Secretion of Biologically Active Human Granulocyte Colony-Stimulating Factor (G-CSF) in Milk of Transgenic Mice

  • G. A. Dvoryanchikov
  • I. A. Serova
  • L. E. Andreeva
  • L. P. B. Dias
  • S. Azevedo
  • O. L. Serov
Molecular Genetics

Abstract

Two constructs were devised, containing the full-length gene of the human granulocyte colony-stimulating factor (G-CSF) fused with the 5′ and 3′ flanking promoter sequences of bovine alpha-S1-casein gene (CSN1S1).
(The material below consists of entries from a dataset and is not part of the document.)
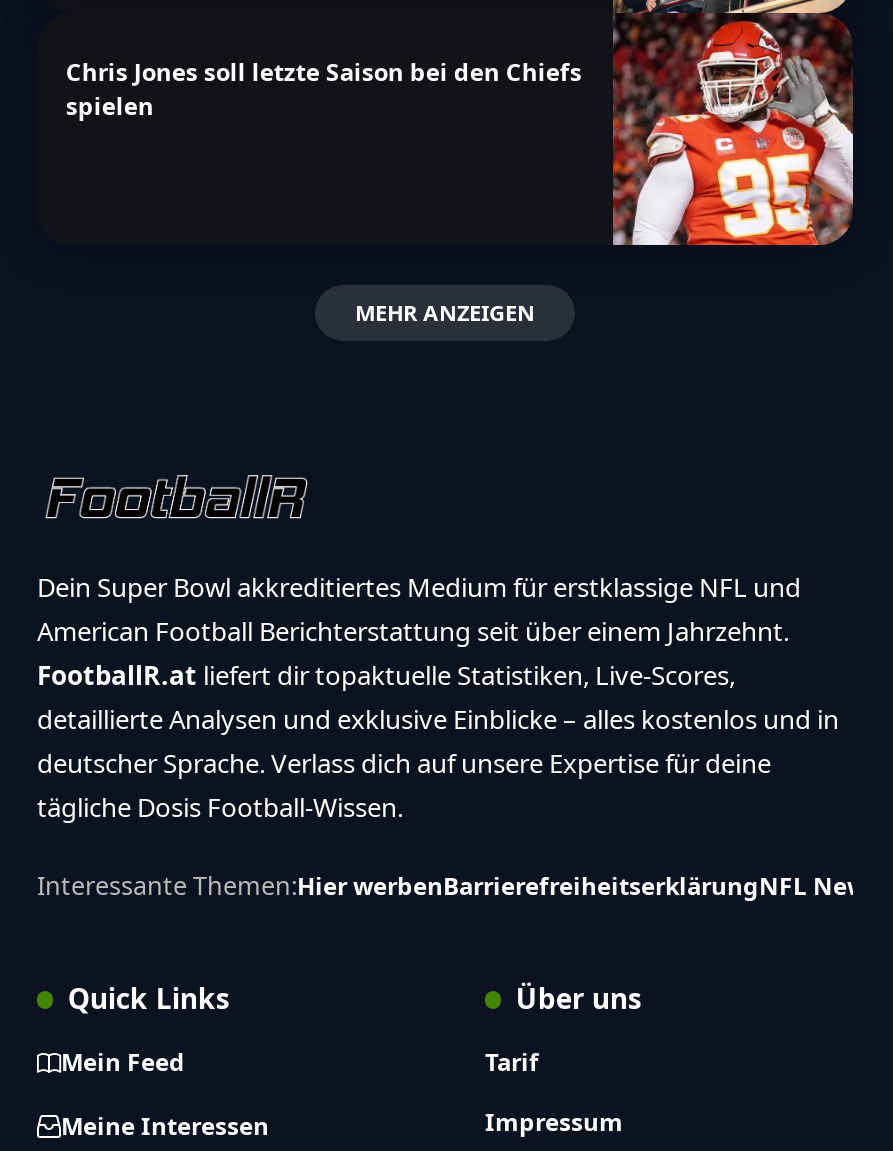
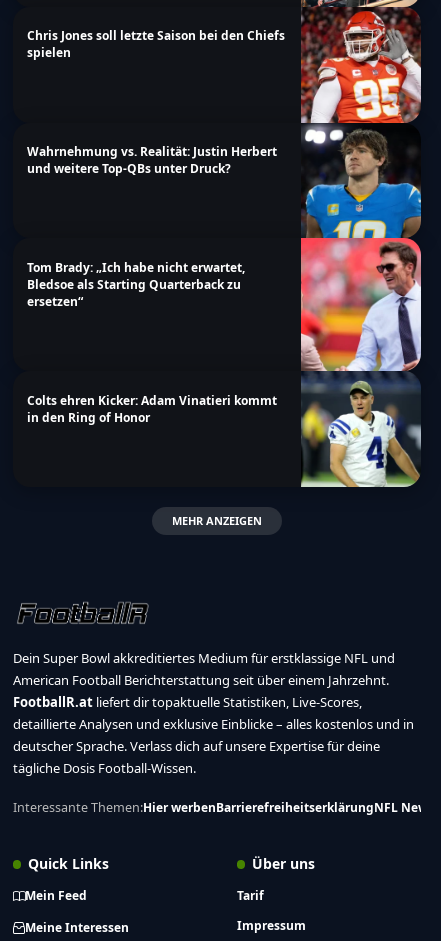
+ [image]
+ Wahrnehmung vs. Realität: Justin Herbert
+ und weitere Top-QBs unter Druck?

+ Tom Brady: „Ich habe nicht erwartet,
+ Bledsoe als Starting Quarterback zu
+ ersetzen“

+ Colts ehren Kicker: Adam Vinatieri kommt
+ in den Ring of Honor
Both constructs contained a 1518-bp fragment that included exons 18 and 19 and 320 bp of the 3′ flanking region of bovine gene CSN1S1, but differed in size of the 5′ flanking sequences, which were of 721 bp, and exon 1 in construct pGCm1 and 2001 bp and exon 1 and intron 1 in construct pGCm2. With both constructs, transgenic mice were produced. The transgene expression was assessed using RT-PCR and immunochemically from the production of human G-CSF in milk of lactating females. Secretion of human G-CSF into the milk varied in a wide range, from 0.8 µg/ml to over 1 mg/ml, in mice with construct pGCm1 and was low (up to 60 µg/ml) or absent in mice with construct pGCm2. G-CSF glycosylation was incomplete in mice with transgene pGCm1 and complete in mice with pGCm2. G-CSF of transgenic mouse milk was shown to stimulate the formation and growth of granulocyte-containing colonies in human umbilical blood cell culture and be close or identical in physiological activity to the natural human G-CSF.

Keywords

Transgenic Mouse Flank Region Promoter Sequence Flank Sequence Lactate Female 
These keywords were added by machine and not by the authors. This process is experimental and the keywords may be updated as the learning algorithm improves.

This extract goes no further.